Maternal smoking after birth was associated with a statistically significant increase in odds of LRI, by 1.58 (95% CI 1.45 to 1.73; 31 studies; Figure 5). Sub-group analysis demonstrated a strong association between post-natal maternal smoking and bronchiolitis (OR 2.51, 95% CI 1.58 to 3.97; 5 studies; Figure 5). Pooled estimates for the other categories of LRI were similar and significant (ARI: OR 1.59, 95% CI 1.23 to 2.05; 3 studies; bronchitis: OR 1.49, 95% CI 1.25 to 1.78; 5 studies; ULRI: OR 1.64, 95% CI 1.46 to 1.84; 17 studies), with the exception of pneumonia (p = 0.87, 2 studies). Sub-group analysis based on study design showed similar pooled estimates of increased disease risk (cohort studies: OR 1.62, 95% CI 1.46 to 1.79; 16 studies; cross-sectional studies: OR 1.46, 95% CI 1.18 to 1.80; 6 studies; case-control studies: OR 1.73, 95% CI 1.23 to 2.44; 9 studies). In a sub-group analysis based on method of ascertainment of passive smoke exposure similar pooled estimates for both self-reported (OR 1.60, 95% CI 1.47 to 1.74; 26 studies) and biologically validated (OR 1.58, 95% CI 0.95 to 2.63; 5 studies) measures were seen, although the latter was not statistically significant. Similar pooled estimates were also shown for the sub-group analysis based on methodological quality and date of publication.

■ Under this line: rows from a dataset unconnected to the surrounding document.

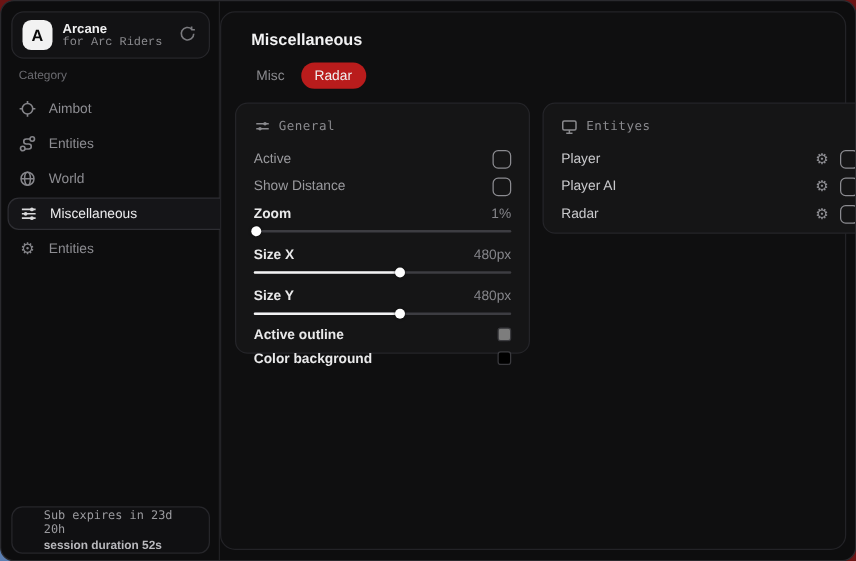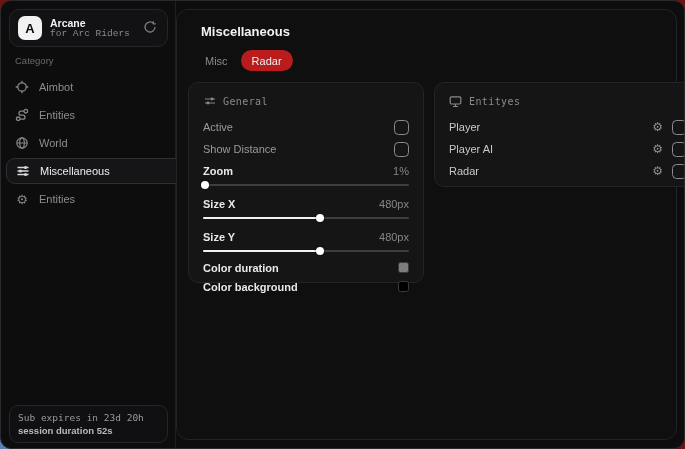--- a/index.html
+++ b/index.html
@@ -235,7 +235,7 @@
         </div>
 
         <div class="row h19 mt2">
-          <span class="row-label bright">Color duration</span>
+          <span class="row-label bright">Active outline</span>
           <span class="swatch" style="background: rgb(125, 125, 125);"></span>
         </div>
         <div class="row h19">

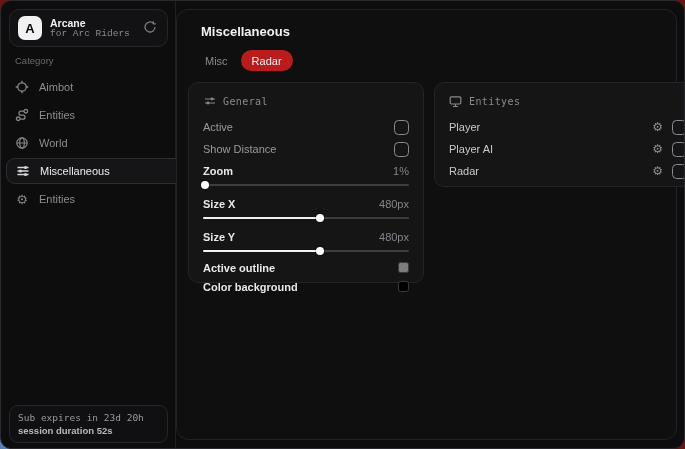--- a/index.html
+++ b/index.html
@@ -41,7 +41,7 @@
 
   .sub-card { position:absolute; left:8px; bottom:5px; width:159px; height:38px;
     border:1px solid #26262a; border-radius:9px; background:#101012;
-    display:flex; flex-direction:column; justify-content:center; padding:0 8px; gap:2px; }
+    display:flex; flex-direction:column; justify-content:center; padding:0 25px; gap:2px; }
   .sub-line1 { font-family:"DejaVu Sans Mono", monospace; font-size:9.5px; color:#9a9a9e; }
   .sub-line2 { font-size:9.5px; font-weight:bold; color:#b9b9bd; }
 

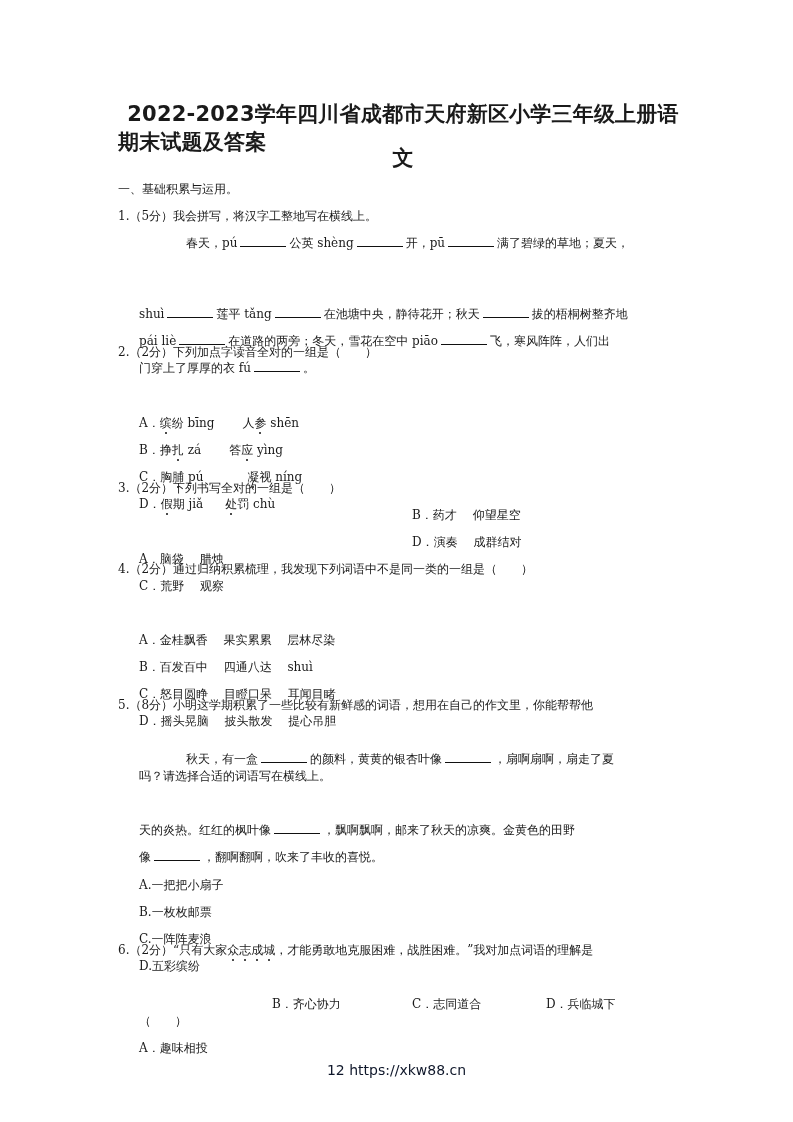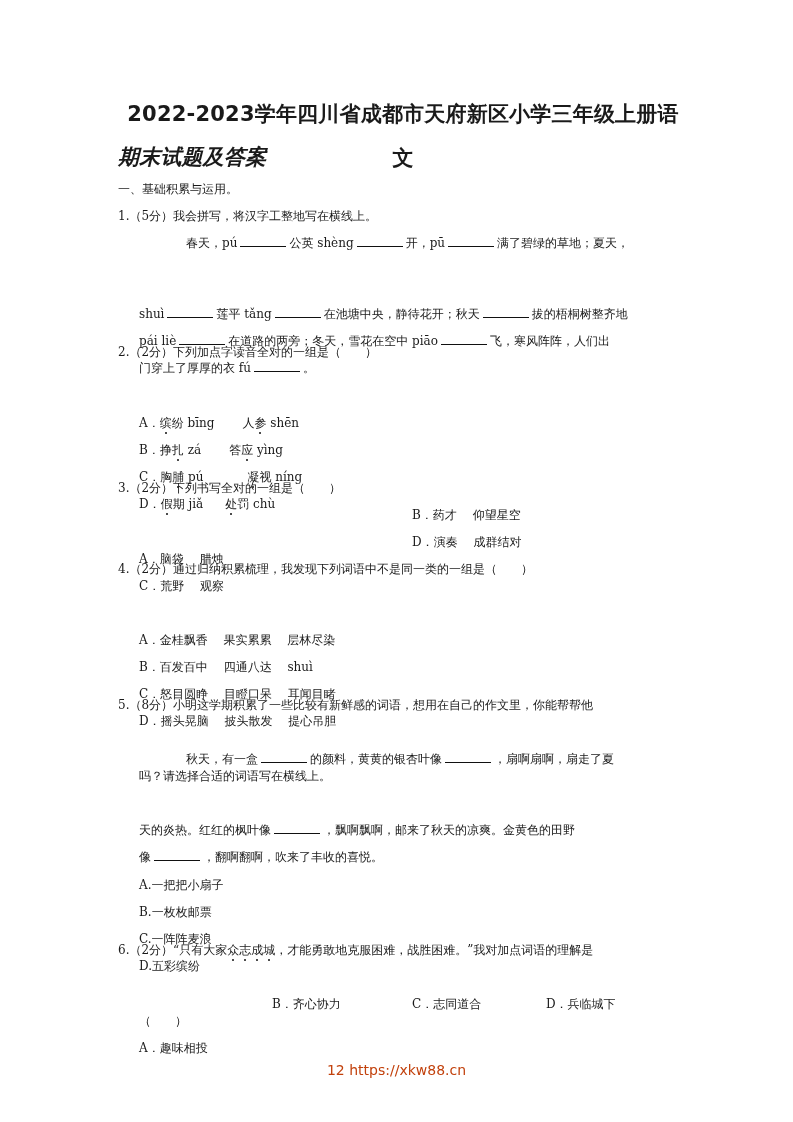--- a/index.html
+++ b/index.html
@@ -8,7 +8,7 @@
   .title { position: absolute; left: 118px; width: 570px; font-family: "DejaVu Sans", "Liberation Sans", sans-serif;
            font-weight: bold; font-size: 21px; line-height: 44px; letter-spacing: 0.2px; }
   .t1 { top: 92px; text-align: center; }
-  .t2 { top: 135px; font-style: italic; }
+  .t2 { top: 120px; }
   .line { position: absolute; left: 118px; font-size: 12px; line-height: 16px; white-space: nowrap; }
   .ind1 { left: 139px; margin-top: 44px; }
   .ind2 { left: 186px; }

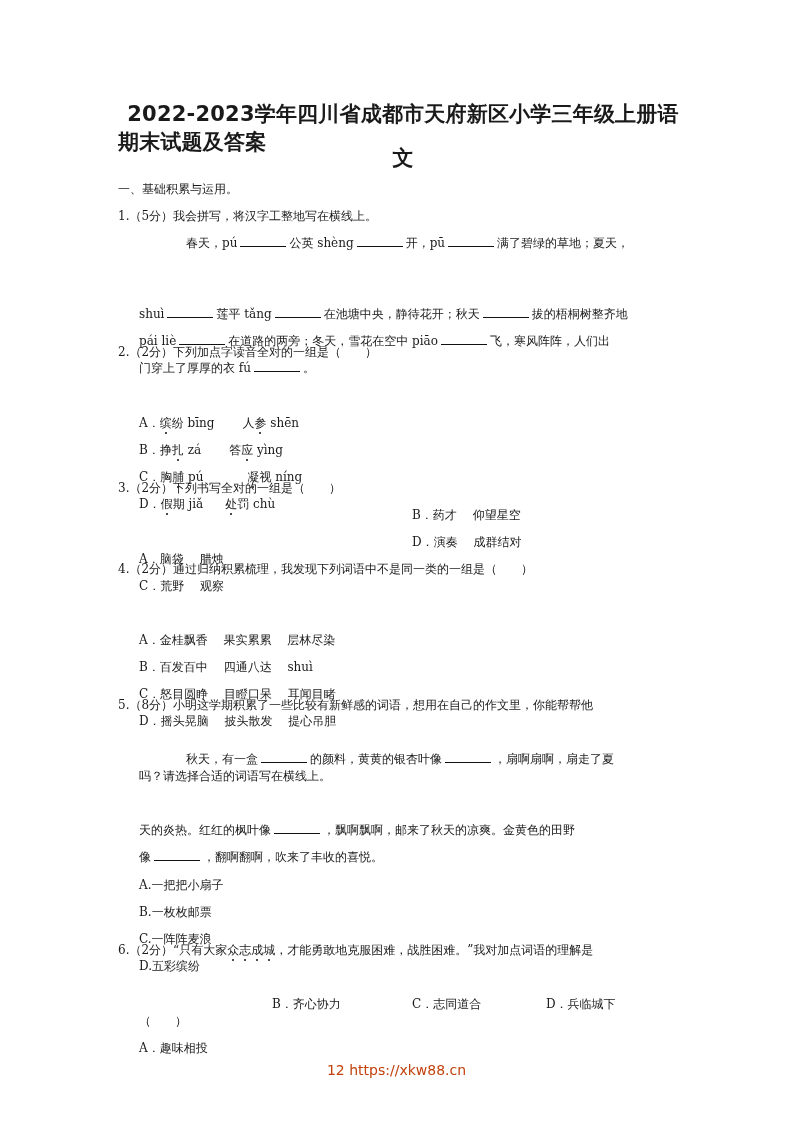--- a/index.html
+++ b/index.html
@@ -19,7 +19,7 @@
   .gap2 { display: inline-block; width: 28px; }
   .col2 { position: absolute; left: 412px; }
   .footer { position: absolute; top: 1062px; left: 0; width: 793px; text-align: center;
-            font-family: "DejaVu Sans", "Liberation Sans", sans-serif; font-size: 14px; color: #c2410c; }
+            font-family: "DejaVu Sans", "Liberation Sans", sans-serif; font-size: 14px; color: #0f172a; }
 </style>
 </head>
 <body>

An assessment of the relation between amount of exposure and disease risk was included in 26 of the 60 papers studied, quantifying exposure in terms of the numbers of cigarettes per day smoked by the source of exposure, the mean daily cigarette exposure of the infant, or by the number of smokers within the household. A positive, but not necessarily significant association was identified in 25 studies and an inverse relationship in one.